WORK TO COMPLETE: Copy every line of the data in which the word "Davis" occurs.

SUPPLIED INFORMATION:

★ ★ ★

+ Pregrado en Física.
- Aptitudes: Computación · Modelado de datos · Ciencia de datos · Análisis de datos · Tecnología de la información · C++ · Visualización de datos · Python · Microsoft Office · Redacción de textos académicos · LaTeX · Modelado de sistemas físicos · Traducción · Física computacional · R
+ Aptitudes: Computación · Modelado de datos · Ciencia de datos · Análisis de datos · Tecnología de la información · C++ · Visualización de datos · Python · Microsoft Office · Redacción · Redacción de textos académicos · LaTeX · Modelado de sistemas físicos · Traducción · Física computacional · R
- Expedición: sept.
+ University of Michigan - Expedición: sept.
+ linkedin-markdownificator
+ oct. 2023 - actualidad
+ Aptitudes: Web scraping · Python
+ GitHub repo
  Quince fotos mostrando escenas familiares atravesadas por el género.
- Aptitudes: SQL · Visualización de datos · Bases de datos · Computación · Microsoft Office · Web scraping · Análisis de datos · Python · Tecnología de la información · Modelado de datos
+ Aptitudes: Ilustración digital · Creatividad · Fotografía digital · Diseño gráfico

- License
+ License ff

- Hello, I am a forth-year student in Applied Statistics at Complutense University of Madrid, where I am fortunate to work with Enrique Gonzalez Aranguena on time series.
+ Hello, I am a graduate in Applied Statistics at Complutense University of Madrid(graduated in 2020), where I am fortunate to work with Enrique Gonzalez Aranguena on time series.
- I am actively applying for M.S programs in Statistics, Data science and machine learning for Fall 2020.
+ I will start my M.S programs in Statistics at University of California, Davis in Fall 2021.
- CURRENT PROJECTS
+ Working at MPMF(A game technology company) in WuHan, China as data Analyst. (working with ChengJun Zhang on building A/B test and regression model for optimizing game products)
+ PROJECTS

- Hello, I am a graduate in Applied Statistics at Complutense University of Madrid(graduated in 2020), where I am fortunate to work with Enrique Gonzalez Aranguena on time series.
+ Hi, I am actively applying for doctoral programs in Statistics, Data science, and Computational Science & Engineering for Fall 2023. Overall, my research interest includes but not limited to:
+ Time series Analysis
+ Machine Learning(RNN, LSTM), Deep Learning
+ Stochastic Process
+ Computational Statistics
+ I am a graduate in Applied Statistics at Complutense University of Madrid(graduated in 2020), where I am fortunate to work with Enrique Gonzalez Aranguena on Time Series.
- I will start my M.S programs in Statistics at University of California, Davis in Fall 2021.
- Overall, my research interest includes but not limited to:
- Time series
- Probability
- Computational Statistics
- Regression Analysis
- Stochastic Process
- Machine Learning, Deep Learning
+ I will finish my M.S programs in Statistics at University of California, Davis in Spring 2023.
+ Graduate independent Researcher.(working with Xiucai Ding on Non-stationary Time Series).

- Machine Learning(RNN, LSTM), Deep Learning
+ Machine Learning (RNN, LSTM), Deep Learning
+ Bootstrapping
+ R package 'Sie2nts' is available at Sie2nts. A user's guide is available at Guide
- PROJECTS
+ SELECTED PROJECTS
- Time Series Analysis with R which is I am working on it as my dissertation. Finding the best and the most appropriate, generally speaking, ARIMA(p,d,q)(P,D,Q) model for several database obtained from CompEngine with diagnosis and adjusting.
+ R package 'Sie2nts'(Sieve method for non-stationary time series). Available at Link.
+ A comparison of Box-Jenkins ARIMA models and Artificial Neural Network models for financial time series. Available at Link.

★ ★ ★

ANSWER BELOW:
+ I will start my M.S programs in Statistics at University of California, Davis in Fall 2021.
- I will start my M.S programs in Statistics at University of California, Davis in Fall 2021.
+ I will finish my M.S programs in Statistics at University of California, Davis in Spring 2023.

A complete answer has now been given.